“I Am Greta”, a must-watch film


image courtesy of Hulu

Greta Thunberg sits outside of the Swedish Parliament in the poster for the 2020 Hulu film I am Greta.

In 2018, a 15-year old climate activist stood alone in front of the Swedish Parliament holding a sign that read “School Strike for Climate”. In 2019, protests from over 7 million students rocked every continent except Antarctica, led by that same activist: Greta Thunberg.

I Am Greta, which premiered on Hulu in November, is directed by Nathan Grossman and is accompanied with soundtracks by Billie Eilish. The film explores Thunberg’s journey, from learning about the climate at a young age, noticing her family’s typical, high consuming lifestyle, to her voyage on a sailboat across the entire Atlantic ocean to the UN Climate Summit.

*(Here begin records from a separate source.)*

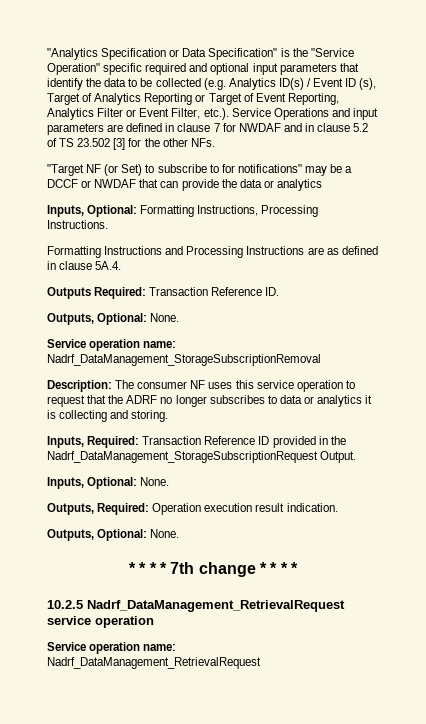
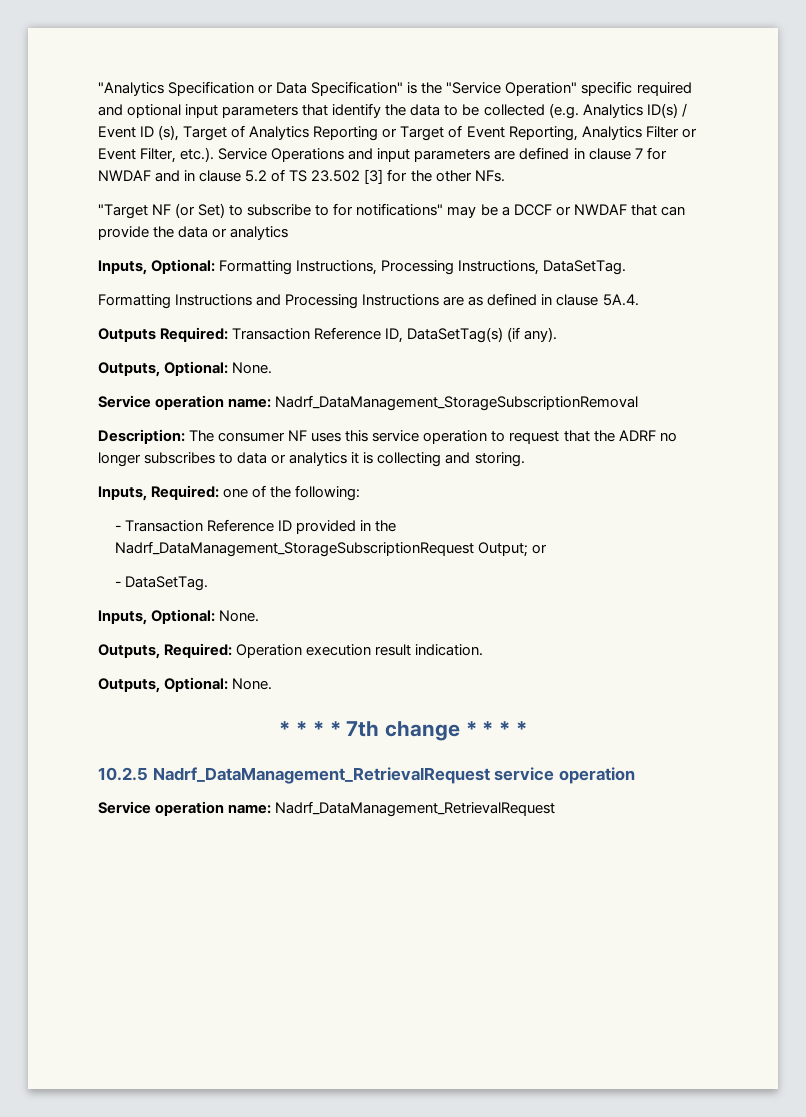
- Inputs, Optional: Formatting Instructions, Processing Instructions.
+ Inputs, Optional: Formatting Instructions, Processing Instructions, DataSetTag.
- Outputs Required: Transaction Reference ID.
+ Outputs Required: Transaction Reference ID, DataSetTag(s) (if any).
- Inputs, Required: Transaction Reference ID provided in the Nadrf_DataManagement_StorageSubscriptionRequest Output.
+ Inputs, Required: one of the following:
+ - Transaction Reference ID provided in the Nadrf_DataManagement_StorageSubscriptionRequest Output; or
+ - DataSetTag.

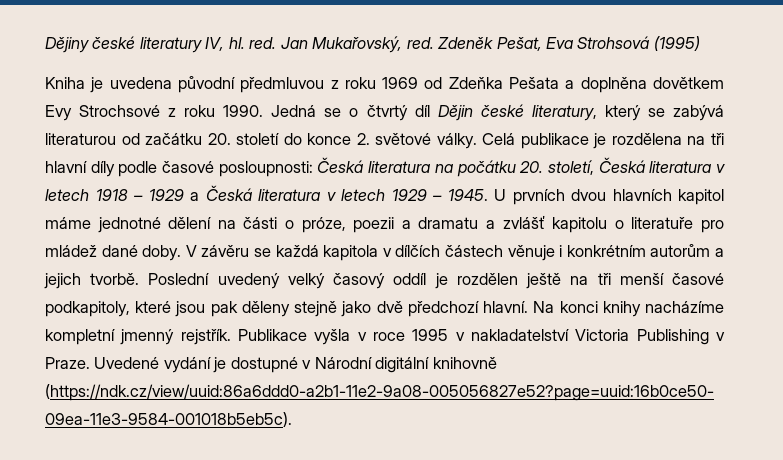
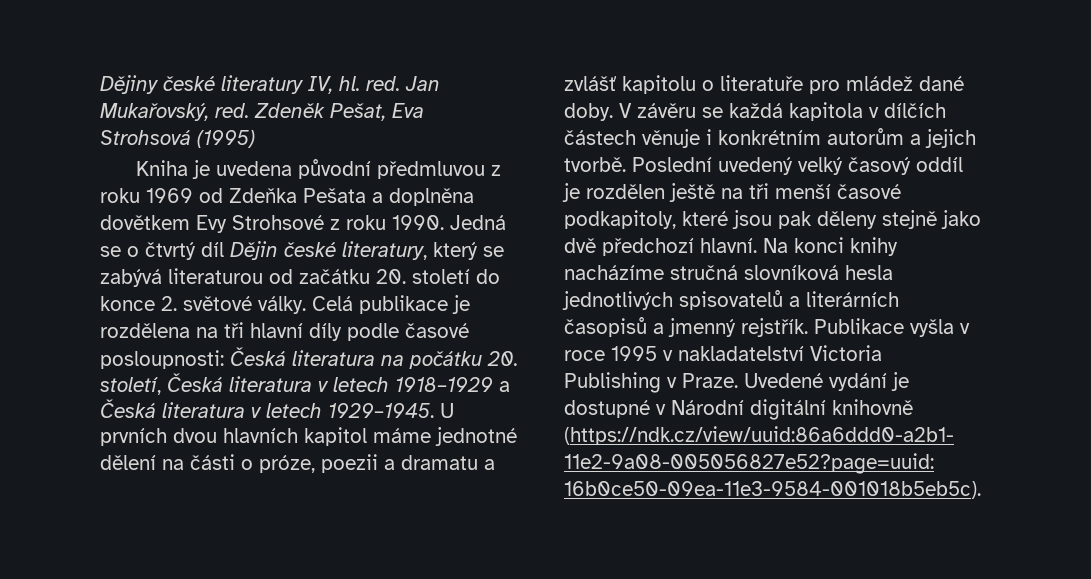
- Kniha je uvedena původní předmluvou z roku 1969 od Zdeňka Pešata a doplněna dovětkem Evy Strochsové z roku 1990.
+ Kniha je uvedena původní předmluvou z roku 1969 od Zdeňka Pešata a doplněna dovětkem Evy Strohsové z roku 1990.
- Celá publikace je rozdělena na tři hlavní díly podle časové posloupnosti: Česká literatura na počátku 20. století, Česká literatura v letech 1918 – 1929 a Česká literatura v letech 1929 – 1945.
+ Celá publikace je rozdělena na tři hlavní díly podle časové posloupnosti: Česká literatura na počátku 20. století, Česká literatura v letech 1918–1929 a Česká literatura v letech 1929–1945.
- Na konci knihy nacházíme kompletní jmenný rejstřík.
+ Na konci knihy nacházíme stručná slovníková hesla jednotlivých spisovatelů a literárních časopisů a jmenný rejstřík.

The film also portrays Thunberg’s experience with Autism and goes beyond headlines that criticized and belittled her. Moments like dance parties and conversations with her dad shine light into her strength even in the face of hate.

The film is not only a testimony to Thunberg’s determination, but also to the reality of the emergency that the Earth is facing. Species are going extinct thousands of times faster than what scientists say is normal, topsoil is eroding, oceans are being acidified, and more fires are raging than any previous year, yet people deny that there is any change. Despite performative invites from political leaders, when Thunberg asks people to panic, no one seems to care.

Thunberg’s calls to action may seem too harsh and I Am Greta might seem like just another documentary about an activist to some. But ordinary and intimate moments, like Greta’s love of dogs, make this film unique, and portray a chilling realization: Greta is not an invincible force of climate action, she is just one human who carries the responsibility of a crisis that threatens each living being on the planet, because no one else will.